Within six months of getting into recovery, I'd gotten a really good job, left the relationship I was in, and moved out, first living with a roommate in her home for 15 months, and then truly on my own.
By and large, other than working, most of my life now was about recovering myself ~ who I was and what I wanted, doing a lot of deep, hard personal exploration. I read every recovery book available at the time and began to get a grasp on my issues, primarily my co-dependency and love addiction.
By 1990 I'd quit that really good job to study horticulture and organic gardening and farming. This was the first time I'd consciously moved toward something that felt dear to my heart. At the end of the coursework and internship I was doing, I realized I wouldn't be able to support myself doing what I really wanted to do, which was to live in a rural area. I needed to look for work again and it was going to have to be administrative work if I hoped to make it on my own. But I was finished with Santa Cruz. The Loma Prieta earthquake pretty much destroyed the Santa Cruz I had known. And too, Santa Cruz had become home, and it was definitely time for me to leave home. I found an even better job in San Francisco, and moved there in January 1991.
I went to some 12-step meetings in San Francisco when I first moved there, but never really felt at home as I had with my recovery family in Santa Cruz. Eventually I started seeing a therapist and would continue for about a year and a half.
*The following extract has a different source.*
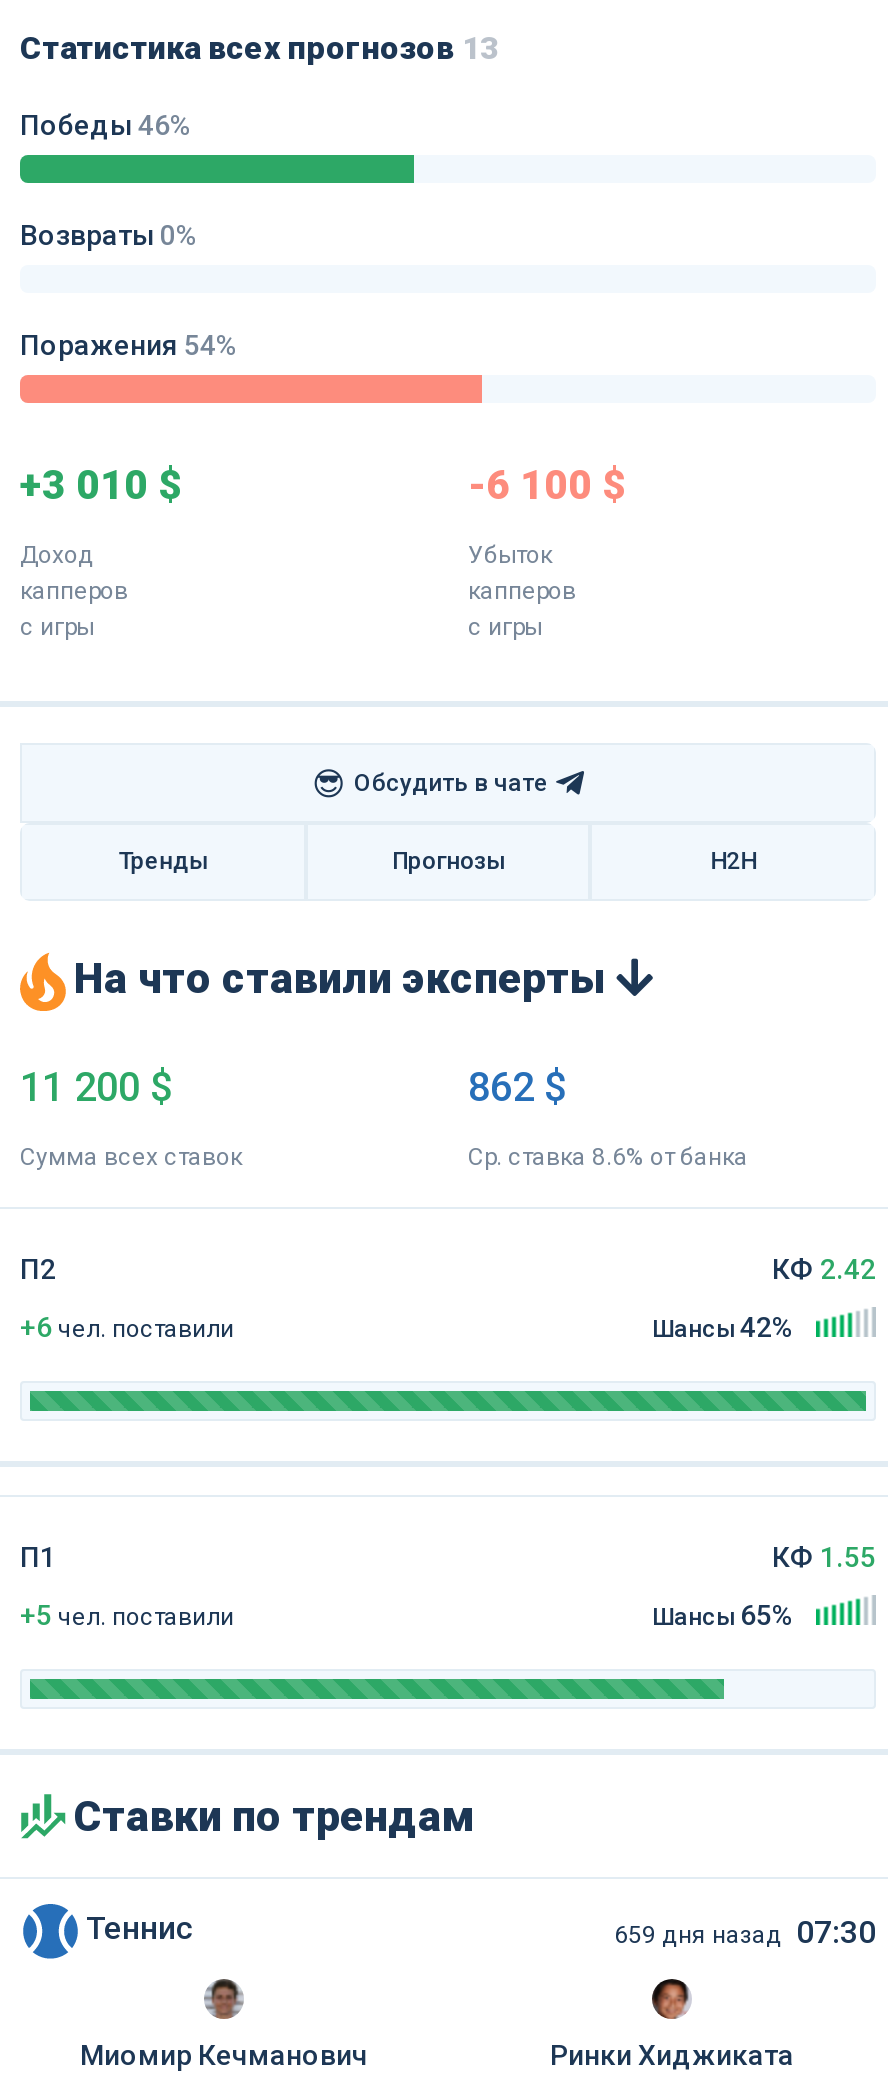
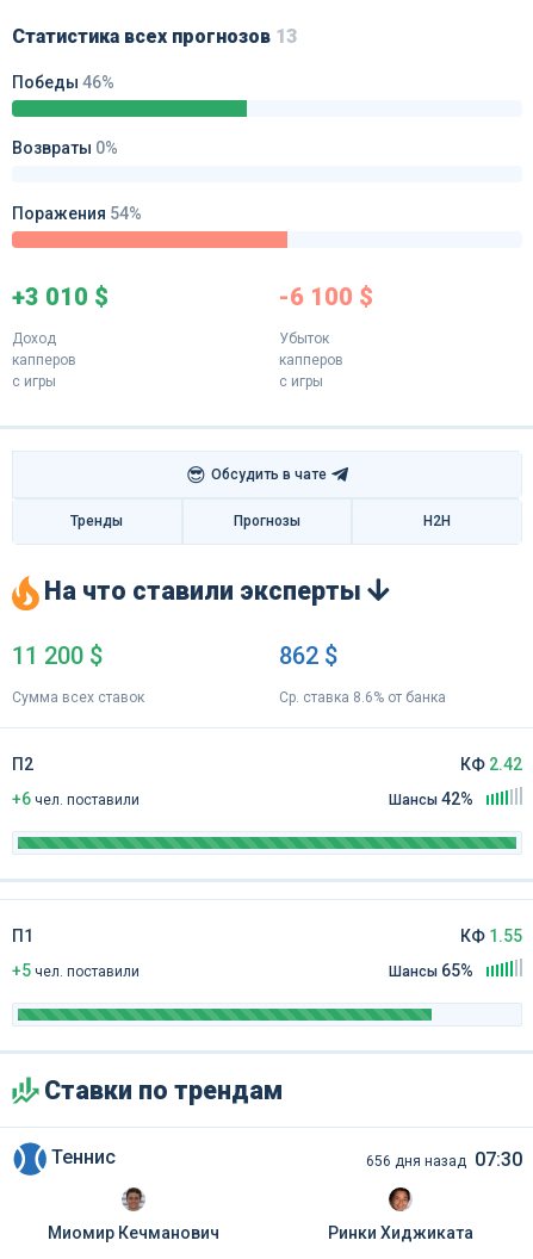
[614,1913,876,1951] 659 дня назад 07:30 -> [366,1148,522,1171] 656 дня назад 07:30

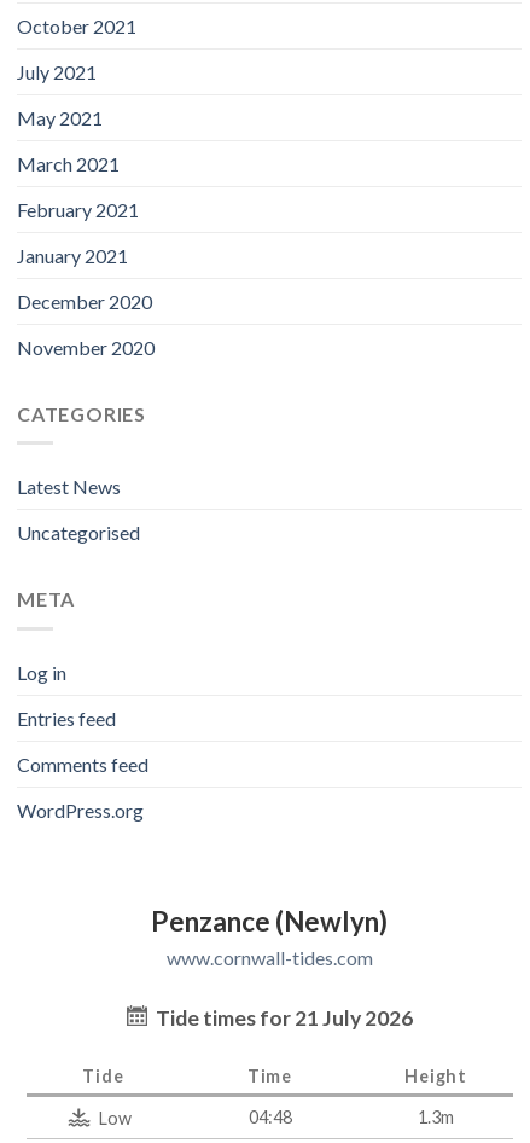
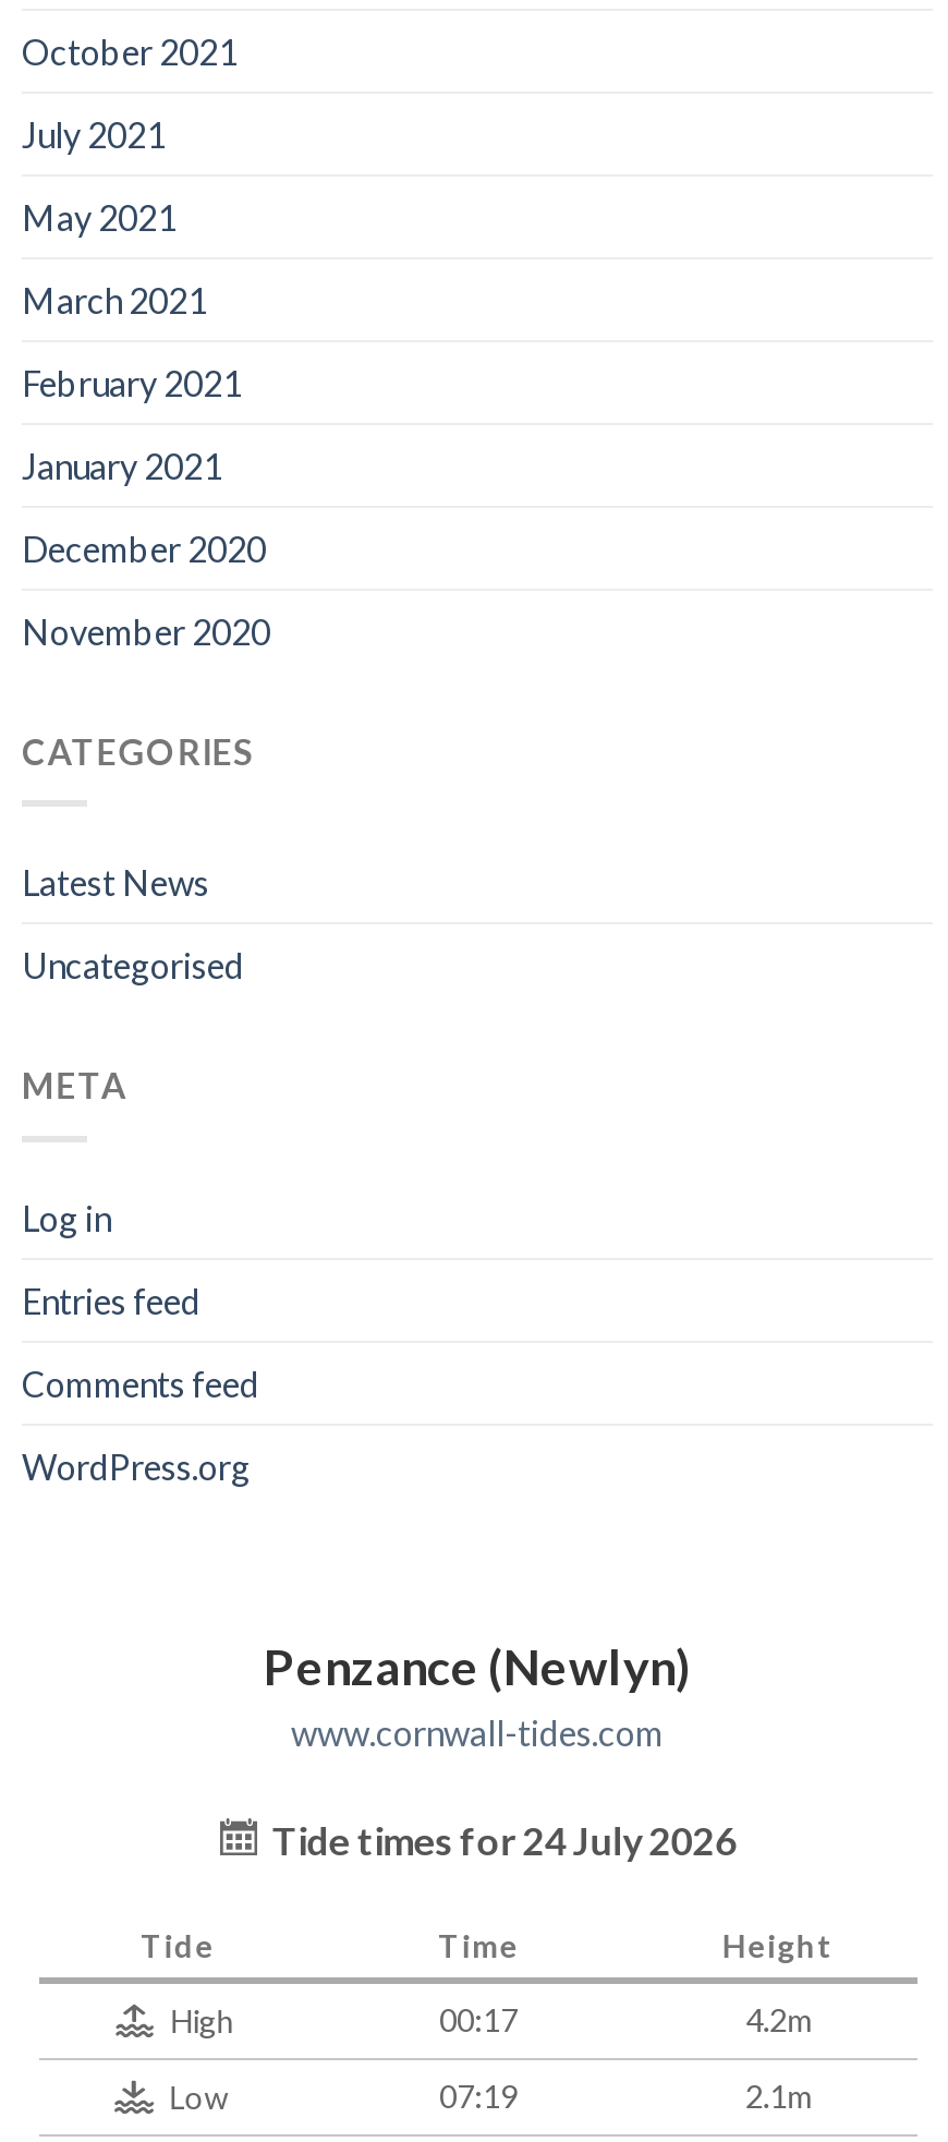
[152,1005,413,1030] Tide times for 21 July 2026 -> [265,1818,736,1864] Tide times for 24 July 2026
none -> [164,2002,811,2040] High | 00:17 | 4.2m
[248,1107,454,1128] 04:48 | 1.3m -> [439,2078,811,2115] 07:19 | 2.1m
The job I was doing, which I was excelling at in terms of what I had been hired to do, was extremely difficult in what it required of me personally (a lot of travel, countless presentations to groups of people, sucking up to incompetent superiors, office politics...). Add to this that I was now digging into my past in therapy, weekly dredging up all that old painful shit. I became very depressed. My therapist never suggested or even mentioned antidepressants. I wondered, later, how much progress I might have made had I been in therapy while I was on medication. Nevertheless, I quit therapy (not an easy process, as most therapists try to keep you coming back by making you feel guilty for following your own intuition). And later that year, 1993, after reading Listening to Prozac, which recently been published, I got myself on Prozac, via a psychiatrist at Kaiser who I only went to for the meds. That book made me realize that I'd been depressed (with dysthymia, chronic low-grade depression) for many, many years, likely my entire life. I've been on Prozac (actually Fluoxetine now) ever since.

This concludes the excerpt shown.